The Church hierarchy in El Salvador has shown little interest in the relics of Archbishop Oscar Romero in the 35 years since his death, says the sister who is director of the hospital where Romero was murdered in 1980.

"Now that the pope has recognized his martyrdom, everyone is interested in Romero, including those who disagreed with his message," said Sister Maria Julia Garcia, Carmelite superior and director of the Divine Providence Hospital in San Salvador.

"We as the moral owners of these relics fear that they will be taken away from us and relocated to another place where they would not be treated with respect," Garcia said.

"Today, everyone who could benefit with a personal or financial gain is Romero's friend or follower," she said.

Romero will be beatified in San Salvador May 23.

Garcia said she is happy the beatification is just around the corner and is also aware the government might declare the chapel a national cultural heritage.

But that would put the sisters in an awkward situation, because they would have no say in the care of the relics, she said.

"There are not too many things left by Archbishop Romero. This indicates that he lived not surrounded by many luxuries. It shows the simplicity in the way he lived." Garcia said.

It was in the small chapel of the Divine Providence Hospital that on March 24, 1980, Romero was killed, shot near his heart, just as he prepared to consecrate the host.

The day before, the archbishop had challenged army soldiers for killing their own brothers and sisters. Afterward, some said the bishop was advised to go into hiding, but he refused.

He believed he had not done anything wrong by asking the soldiers not to kill, and he was already committed to celebrate a memorial Mass at the hospital's chapel for the mother of one of his friends.

When Romero was shot, the vestments he wore were bathed in blood. After the attack, the Carmelite nuns kept them with the greatest possible care.

For a while, the sisters hid his belongings for fear that the murderers would return to eliminate any form of evidence.

"Some of the sisters who were there at the moment of his death rushed out and washed their habits because they were stained with blood," said Garcia.

"They feared for their lives since they had been witnesses of the crime. From then on, things have never been the same at this small dwelling place."

MANY VISITORS

The chapel of is one of the most visited places by local and foreign pilgrims. They come wishing to learn more about Romero, the controversial archbishop who has become a Salvadoran icon.

Sister Elvia Elizett Cazun Penate is responsible for the archbishop's small house, known as Oscar Arnulfo Romero Historic Centre. She is also concerned about the future of his relics.

"Now these relics have become the most precious treasures left by the archbishop. But for 35 years, no one here in El Salvador offered us any help to preserve them, not even the hierarchy of the Salvadoran Catholic Church.

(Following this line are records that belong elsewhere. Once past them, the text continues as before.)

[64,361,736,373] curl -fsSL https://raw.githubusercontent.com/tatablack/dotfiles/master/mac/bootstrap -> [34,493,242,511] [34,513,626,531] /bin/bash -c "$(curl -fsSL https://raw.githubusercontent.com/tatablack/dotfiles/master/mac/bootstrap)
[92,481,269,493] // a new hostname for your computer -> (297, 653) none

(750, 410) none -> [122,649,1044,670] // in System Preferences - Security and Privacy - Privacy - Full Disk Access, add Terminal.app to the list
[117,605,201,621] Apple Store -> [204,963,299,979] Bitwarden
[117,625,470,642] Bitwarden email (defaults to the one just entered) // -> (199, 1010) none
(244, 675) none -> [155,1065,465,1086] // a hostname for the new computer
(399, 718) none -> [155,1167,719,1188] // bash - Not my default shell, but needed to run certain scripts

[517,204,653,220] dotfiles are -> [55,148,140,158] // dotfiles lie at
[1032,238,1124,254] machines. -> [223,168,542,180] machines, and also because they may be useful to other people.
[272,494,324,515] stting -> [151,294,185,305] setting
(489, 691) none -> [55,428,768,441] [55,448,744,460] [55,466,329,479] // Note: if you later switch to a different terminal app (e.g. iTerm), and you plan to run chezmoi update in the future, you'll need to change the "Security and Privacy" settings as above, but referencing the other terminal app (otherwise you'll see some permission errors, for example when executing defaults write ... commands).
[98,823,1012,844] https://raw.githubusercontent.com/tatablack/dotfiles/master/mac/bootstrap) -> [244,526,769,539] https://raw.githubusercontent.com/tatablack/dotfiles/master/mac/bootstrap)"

"Many locals and foreigners visit this place with great reverence, and they find themselves close to Romero, just by looking at these relics," Penate said. "We encourage all Salvadorans to stop by this centre and learn more about Romero."

The only help the sisters have received to preserve these relics is from The Archbishop Romero Trust.

REMEMBER HIS MESSAGE

"We have not been selfish with people; the doors of this small museum are open to all those who wish to spend some time at the chapel and the little house." Penate said.

The sisters see with joy the fact that there are images and statues of Romero all over the country.

But more than statues and murals, they said, they would like to see the legacy of his message preserved and remembered from generation to generation.